Einige Jungen geraten auf TikTok an Videos, in denen Gewalt und einengende Männerbilder verbreitet werden – zwei Berliner Schüler erzählen, wie ein Schulprojekt ihnen geholfen hat, damit umzugehen.
Was ist passiert? Auf TikTok landen manche Jungen, die sich zum Beispiel für Fitness interessieren, immer wieder bei Videos, die der sogenannten Manosphere zuzuordnen sind – einem Sammelbegriff für frauenfeindliche Online-Communities. Dort heißt es zum Beispiel, eine Frau solle einmal pro Woche geschlagen werden, damit sie weiß, „wer der Mann im Haus ist". Auch der Trend Bonesmashing gehört dazu: Dabei schlagen sich Leute mit einem Hammer ins Gesicht, weil sie glauben, ihr Gesicht werde dadurch kantiger. Elias (15, Name geändert) berichtet, er habe so ein Video ungefähr jedes dritte bis vierte Mal gesehen und verbringe bis zu acht Stunden täglich auf der Plattform.

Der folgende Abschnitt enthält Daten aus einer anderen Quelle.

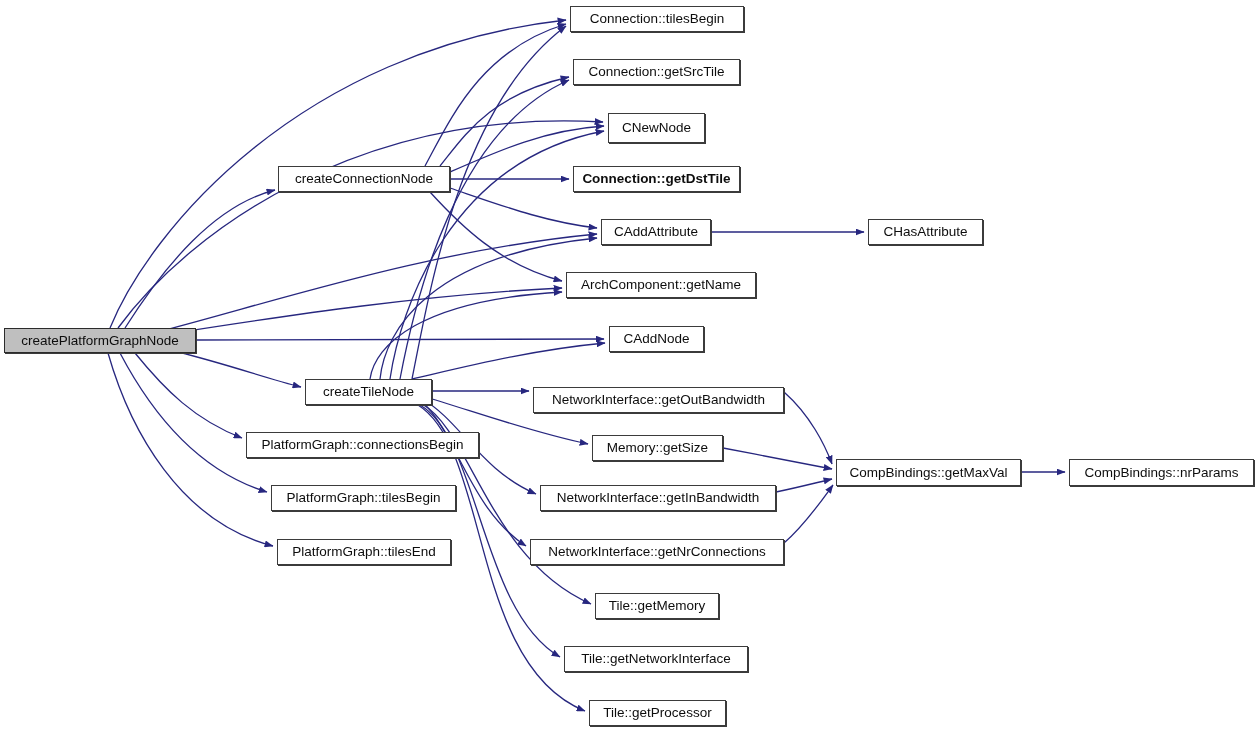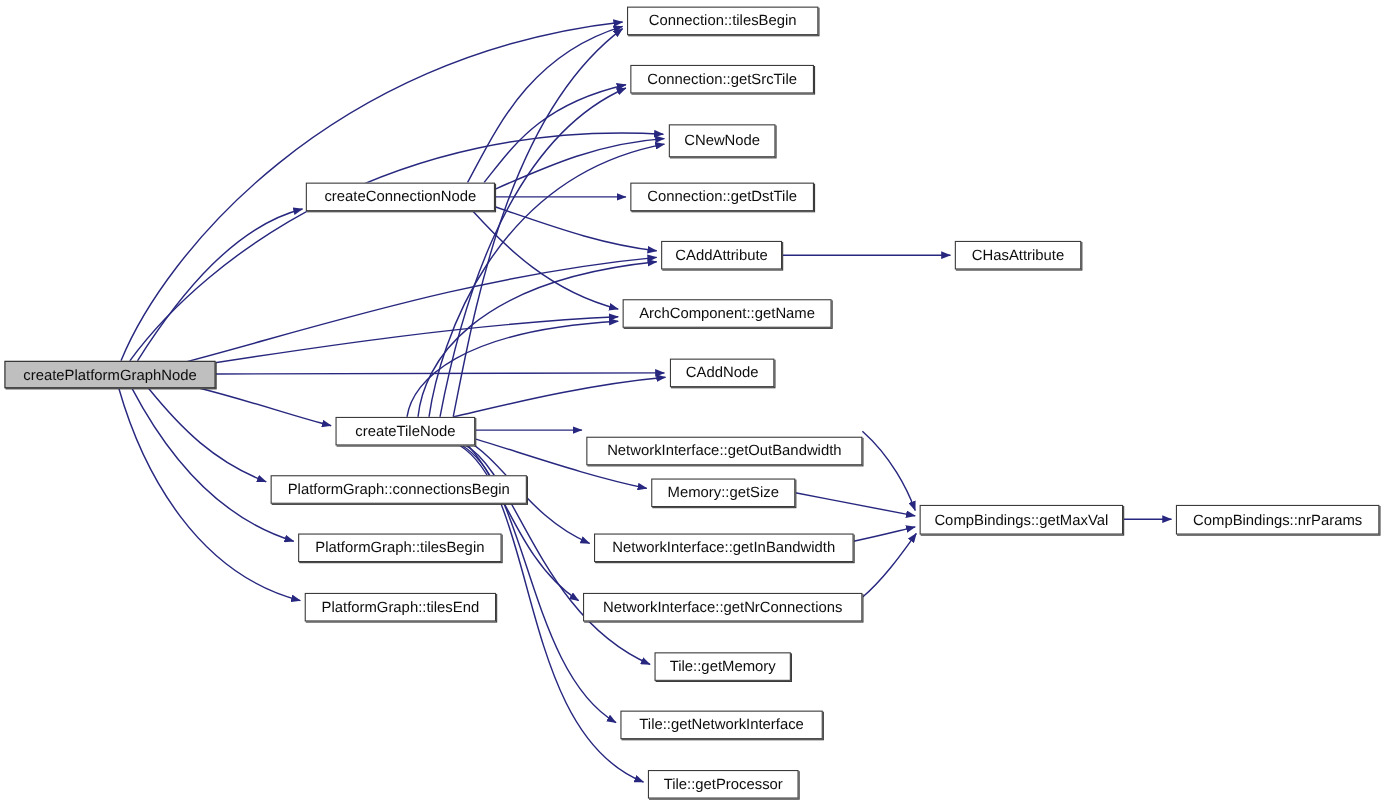"Connection::getDstTile" div.node { font-weight: none -> bold }
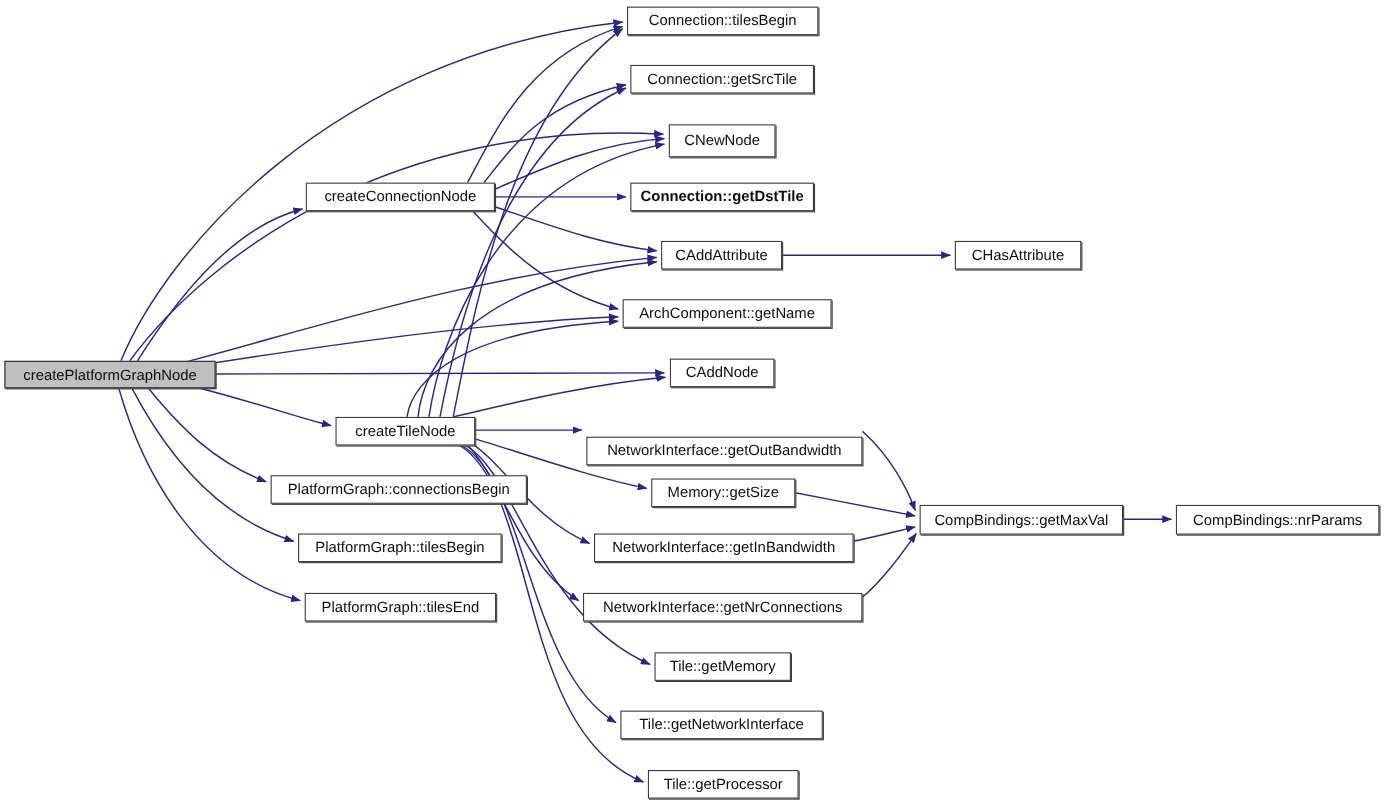"NetworkInterface::getOutBandwidth" div.node { top: 397px -> 387px }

Wer hilft? In Berlin begleitet der Pädagoge Maximilian Schneider vom Verein „Gesicht Zeigen!" Neuntklässler ein halbes Jahr lang – auch an der Georg-Weerth-Schule in Friedrichshain. In zwei Wochenstunden sprechen Schneider und eine Kollegin mit den Jungen, während zwei Kolleginnen getrennt mit den Mädchen reden. Themen sind Identität, Geschlechterrollen und Männlichkeit, ohne zu verurteilen. Schneider bringt die Botschaft der Manosphere auf den Punkt: „Der Mann ist der Ernährer, der Mann ist dominant, der Mann ist kontrolliert." Zugleich sagt er: „Wir bewerten das nicht, wir sagen nicht, es ist schlecht, pumpen zu gehen, auf gar keinen Fall." Der Chirurg Jörg Wiltfang von der DGMKG warnt vor Bonesmashing, weil Schläge ins Gesicht nur Schwellungen, aber keine Mikrofrakturen erzeugen – und schwere Verletzungen verursachen können.